In the present case the political centurions, manipuli and cornets, whose standard was the purse of the state, (borne by certain valiant men) lay in their arms, but on the look out, for the nod of command, not from St. James's, but from Downing-street. Not so, the gentlemen of the opposition, who, when the day of battle came (as is usual on the second reading) volunteered with one reverberating voice in support of the aged Claimant; their device being the goddess, Astrea, who seemed to have descended through the roof of St. Stephen's arena, with the ægis of Jove for their panoply. The petition of John Harrison thus, incidentally, introduces the curious and novel spectacle, of his Majesty at the head of that phalanx to which he was opposed on the subject of the American war, but to which he owed the victory on a question unincumbered with the usual display of Whig and Tory muster rolls. Mr. Fox advocated the hearing of the petition when it was presented, and we shall soon introduce his colleagues; but for the present must observe,—it would be a very mistaken inference, to imagine that after the application his Majesty had already given the subject, it sufficed if he wished well to the inventor of the Timekeeper, in his endeavours to recover the second moiety of the reward, so long detained. This friend to merit, was not a friend by halves; and the letter above quoted furnishes indubitable evidence of the patient attention the King gave to the details of proceedings adopted for that purpose.—It discloses also the extraordinary fact,—that but for the consolation, the kind encouragement and countenance derived from such a source, the father and son, totally despairing of success, would have dropped the further prosecution of their object, as quite hopeless. The passage which ascertains a circumstance at once so important to the petitioner and his descendants, and so honourable to the persevering consistency and humane condescension of this monarch is as follows.—
As I before told you, I will not leave a stone unturned, and therefore have now in the press a case to give to every member of Parliament; and which you may expect to see in a few days. I do not think it possible to get any more of our reward;—but my business, after this, will be, to sit down quietly, without having to say to myself,—had I taken such or such a step, I might have succeeded. I am certain if I do not succeed now, it will be morally impossible afterwards: as I have an opportunity of laying before his Majesty, every Tuesday, every thing I have done: and I do not write one word, or take one step, without acquainting him with it

The junior Harrison being unfortunately (like his father) not a man of reading unconnected with his avocations, nor viewing circumstances in a light foreign to the anxious purpose of his pursuit, the observations on the prominent characters of either House of Parliament, in that day, which may he conceived to have incidentally arisen out of the conferences and counsel he was thus honoured with, and which, as coming from such a quarter, would be enquired for by the future historian, are wholly lost.

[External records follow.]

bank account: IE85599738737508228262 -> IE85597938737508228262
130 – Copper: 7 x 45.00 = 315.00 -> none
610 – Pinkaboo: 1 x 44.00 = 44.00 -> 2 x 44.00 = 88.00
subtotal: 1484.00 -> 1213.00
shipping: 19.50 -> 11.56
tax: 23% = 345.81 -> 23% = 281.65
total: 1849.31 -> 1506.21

The debates, on the first and the third reading of the petition, have been sought for without success; but that on the second, which seems always considered the most important, are preserved; and from the speeches of Sir George Saville and Mr. Burke being given in the first person, it would appear that the reporters found their interest in catering for the public curiosity.

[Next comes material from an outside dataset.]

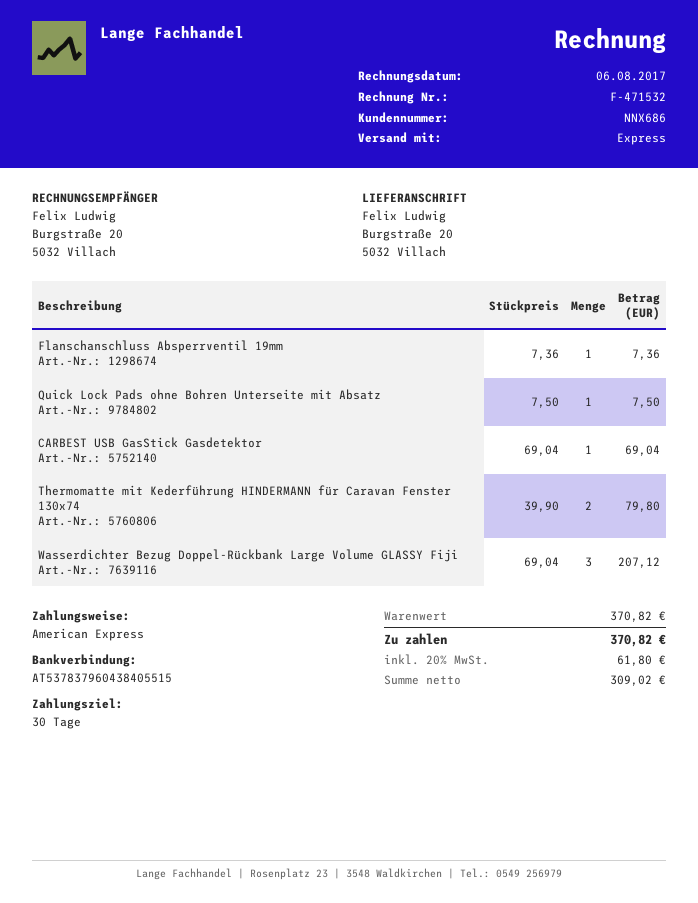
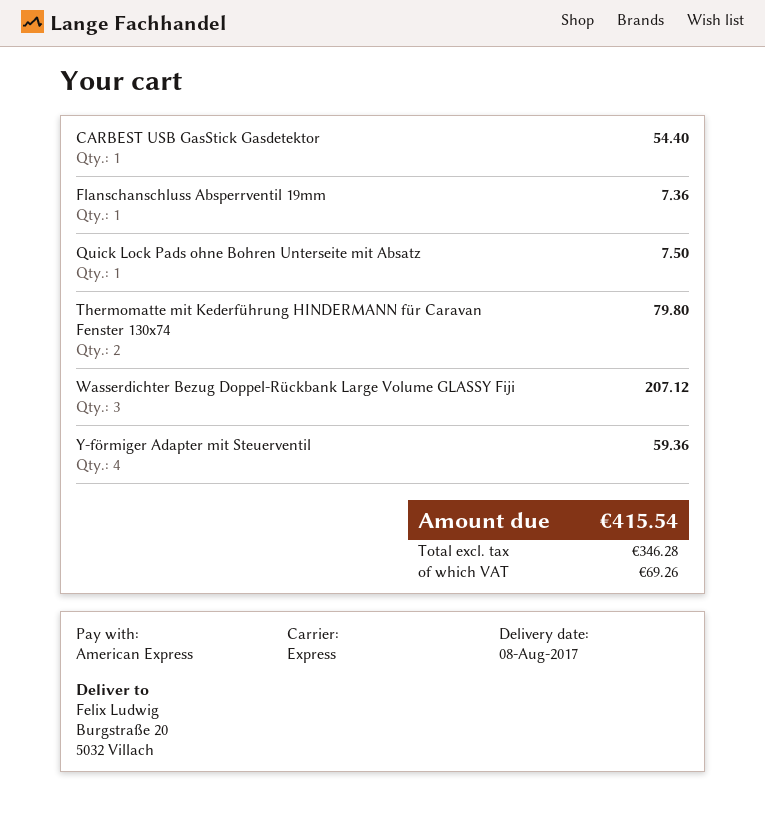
CARBEST USB GasStick Gasdetektor: 1 for 69.04 -> 1 for 54.40
Y-förmiger Adapter mit Steuerventil: none -> 4 for 59.36
net: 309.02 -> 346.28
tax: 61.80 -> 69.26
total: 370.82 -> 415.54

April 27th. The Petition presented from John Harrison, the Inventor of the Timekeeper; &c.—was again read.
Sir George Saville.—I think. Sir, it is a disgrace to this nation, that a man who, as his petition sets forth, has spent forty years of a life of now fourscore, in studying and making so great a discovery as his watch most certainly is, should still remain without his reward, though he had the positive engagement of Parliament to depend on. I much wish, Sir, that he might at have his just due, and that speedily, lest heaven should give him that reward which his country most unjustly denies him. By the Act of Queen Anne, which offered the premium, he is absolutely entitled to it, his Watch having gone to the West Indies, with an accuracy in the performance much within what is required by that Act. But by the last Act, which was explanatory of the first, and which was framed in consequence of his claim, there arises such difficulties, that it seems the Board of Longitude cannot do him justice. This, I think, is so great a grievance upon a man who has made a discovery highly important to that art upon which the wealth, power and happiness of this country so essentially depends, that it would be to the last degree cruel not to repeal this last Act, in order that he may have his claims adjudged by the first.
Mr. Dyson spoke to the form of this matter, being against Sir George's proposal;[4]and Lord North remarked, that Mr. Harrison, in his pettion, rather arraigned the Board of Longitude and observed, that as the Board had required other Timekeepers and experiments to be made, which were not yet concluded, it would be proper to call for the minutes of that Board, relative to the transactions concerning Mr. Harrison, before a conclusion could be come to.
Mr. Edmund Burke. Mr. Speaker, I must own, I am astonished at the replies which have come from the other side of the House. Where, Sir, is the dignity, where is the sense, where even the justice of the representatives of a great, powerful, enlightened, and maritime nation, when a petition of a man is laid before them, claiming not favour but justice; claiming that reward which the law would give him, and to see it refused, upon what principles? Why, a man at eighty years of age is to make more Timekeepers; and he is not only to make them, but to make more voyages to the Indies to try them. Good God! Sir, can this be the House of Commons of Britain? This most ingenious and able mechanic, who has spent above forty years of an industrious and valuable life in search of this great discovery—and has discovered it; who has, according to the verdict of the whole mechanical world, done more than ever was expected—and even gone beyond the line drawn by that Act of Parliament, in consequence of which he undertook the work; this man is now, at the age of fourscore, to have his legal right withheld from him, by adhering to an Act which stands between him and his reward. This instance will be a fresh one, Sir, added to the long and black catalogue of genius and parts being exerted through long courses of lives in the service of the public, and ending in poverty and misery,—monuments of the base ingratitude of mankind! It is a case, Sir, that will admit of no delay; form is to come in between such a man and his reward; we are to have papers called for with all the tediousness attendant, before the inventor of this noble discovery is to have his just rights. Is this a conduct worthy of the munificence of this House? of a nation that owes to her navigation, her wealth, her consequence, her fame![5]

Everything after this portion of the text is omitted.